Find your Bollywood celebrity doppelgänger using AI-powered facial recognition and vector search!
Upload a photo of yourself, and the app instantly finds which Bollywood celebrity you resemble the most. Using advanced facial recognition AI and vector similarity search, the app compares your facial features against 12,000+ celebrity images to find your top matches.
Key Features:
- 📸 Upload any photo with a visible face
- 🎯 Get top 3 celebrity matches with similarity scores
- 👨/👩 Filter results by gender (Male/Female)
- ⚡ Real-time results powered by vector search
- 🎬 100 Bollywood celebrities including Shah Rukh Khan, Deepika Padukone, Ranveer Singh, and more!
┌─────────────────────────────────────────────────────────────────────────────┐
│ USER UPLOADS PHOTO │
└─────────────────────────────────────────────────────────────────────────────┘
│
▼
┌─────────────────────────────────────────────────────────────────────────────┐
│ STEP 1: FACE DETECTION & EMBEDDING (Local - Your Machine) │
│ ───────────────────────────────────────────────────────────────────────── │
│ • InsightFace AI model detects the face in your photo │
│ • Extracts 512 facial landmark points and features │
│ • Converts face into a 512-dimensional vector (embedding) │
│ • This vector is a mathematical representation of your facial features │
└─────────────────────────────────────────────────────────────────────────────┘
│
▼
┌─────────────────────────────────────────────────────────────────────────────┐
│ STEP 2: VECTOR SIMILARITY SEARCH (Couchbase Capella) │
│ ───────────────────────────────────────────────────────────────────────── │
│ • Your face embedding is sent to Couchbase │
│ • Vector Search finds the most similar celebrity embeddings │
│ • Uses dot product similarity to calculate match scores │
│ • Returns top matches ranked by similarity │
└─────────────────────────────────────────────────────────────────────────────┘
│
▼
┌─────────────────────────────────────────────────────────────────────────────┐
│ STEP 3: DISPLAY RESULTS │
│ ───────────────────────────────────────────────────────────────────────── │
│ • Shows your photo alongside top 3 celebrity matches │
│ • Displays similarity percentage for each match │
│ • Celebrity name and gender badge shown │
└─────────────────────────────────────────────────────────────────────────────┘
A face embedding is a numerical representation of facial features. The AI model analyzes:
- Face shape and structure
- Eye position, size, and shape
- Nose characteristics
- Mouth and lip features
- Jawline contours
- Overall facial proportions
These features are encoded into a 512-number array (vector). Similar-looking faces have similar vectors, which allows us to find matches using mathematical distance calculations.

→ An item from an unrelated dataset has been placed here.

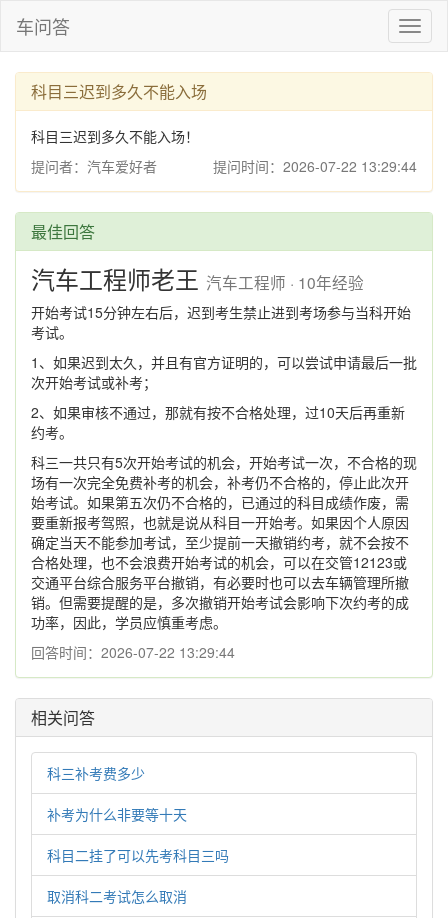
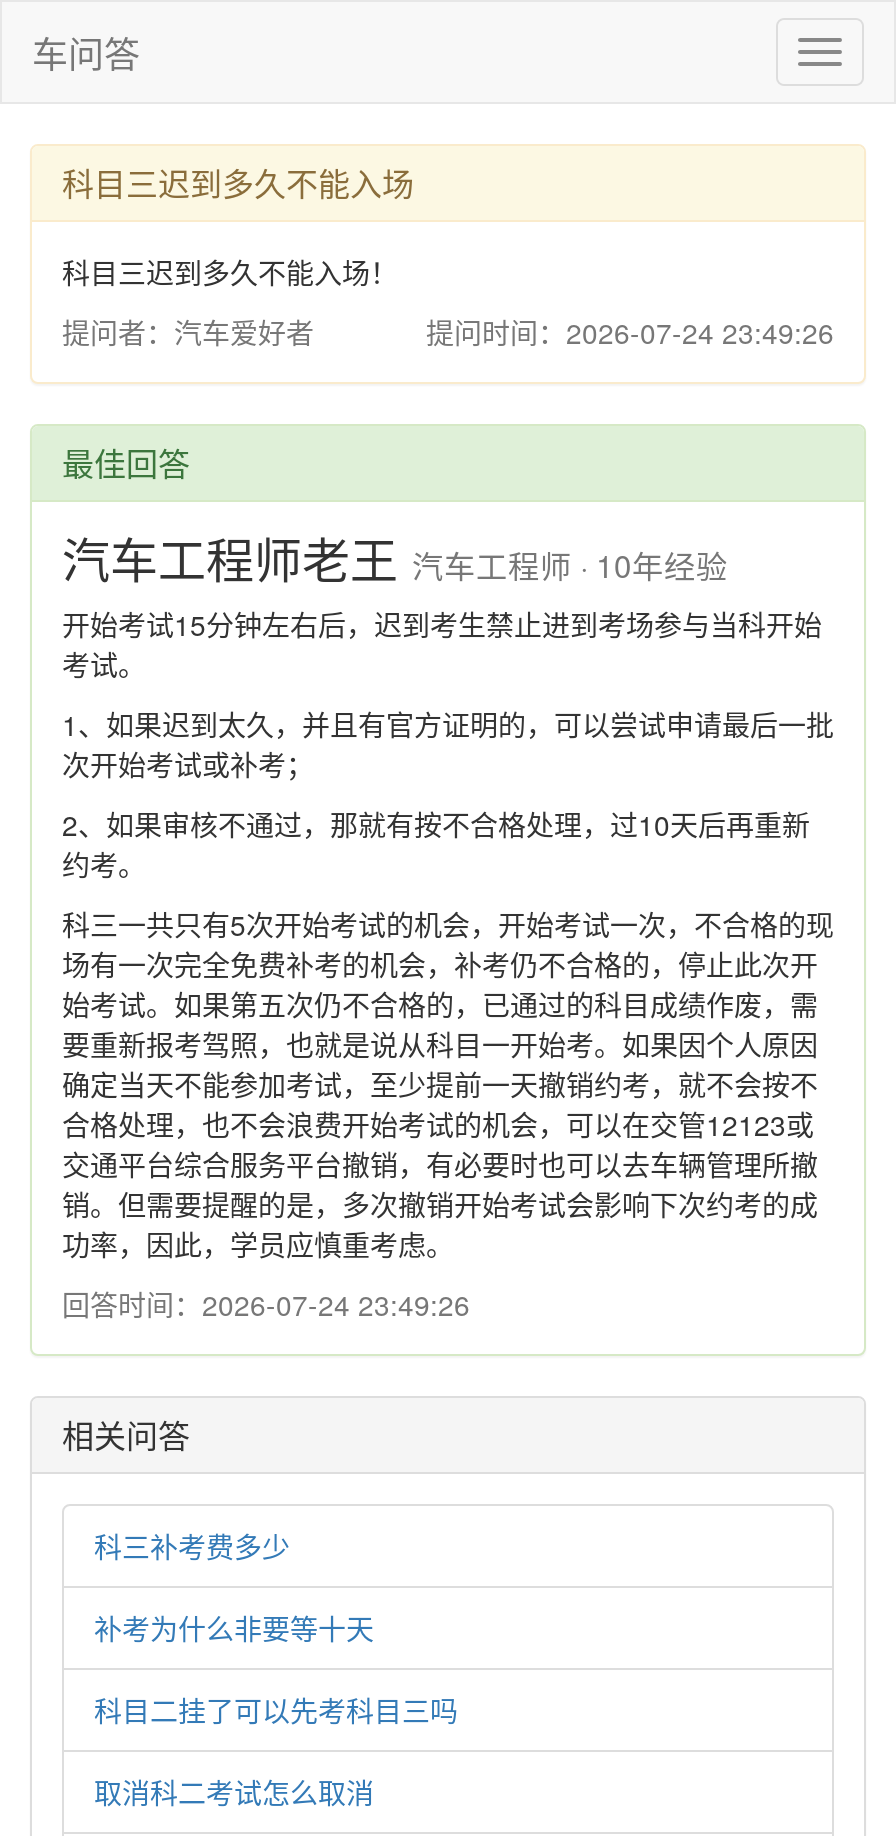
- 提问时间：2026-07-22 13:29:44
+ 提问时间：2026-07-24 23:49:26

- 回答时间：2026-07-22 13:29:44
+ 回答时间：2026-07-24 23:49:26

The match percentage represents how similar your facial features are to a celebrity:
- 90%+ = Very strong resemblance
- 70-90% = Notable similarity
- 50-70% = Some shared features
- Below 50% = Minimal similarity
The score is calculated using cosine similarity (dot product) between your face embedding and celebrity embeddings.
The cloud-hosted NoSQL database that stores all celebrity data.
Each celebrity image is stored as a JSON document:
{
"type": "celebrity_face",
"celebrity_id": 4,
"celebrity_name": "Shah Rukh Khan",
"filename": "0004_srk_42.jpg",
"gender": "male",
"embedding": [0.023, -0.045, 0.089, ... ] // 512 numbers
}Couchbase's vector search capability enables:
- Index:
celebrity_face_index- indexes theembeddingfield - Dimensions: 512 (matching InsightFace output)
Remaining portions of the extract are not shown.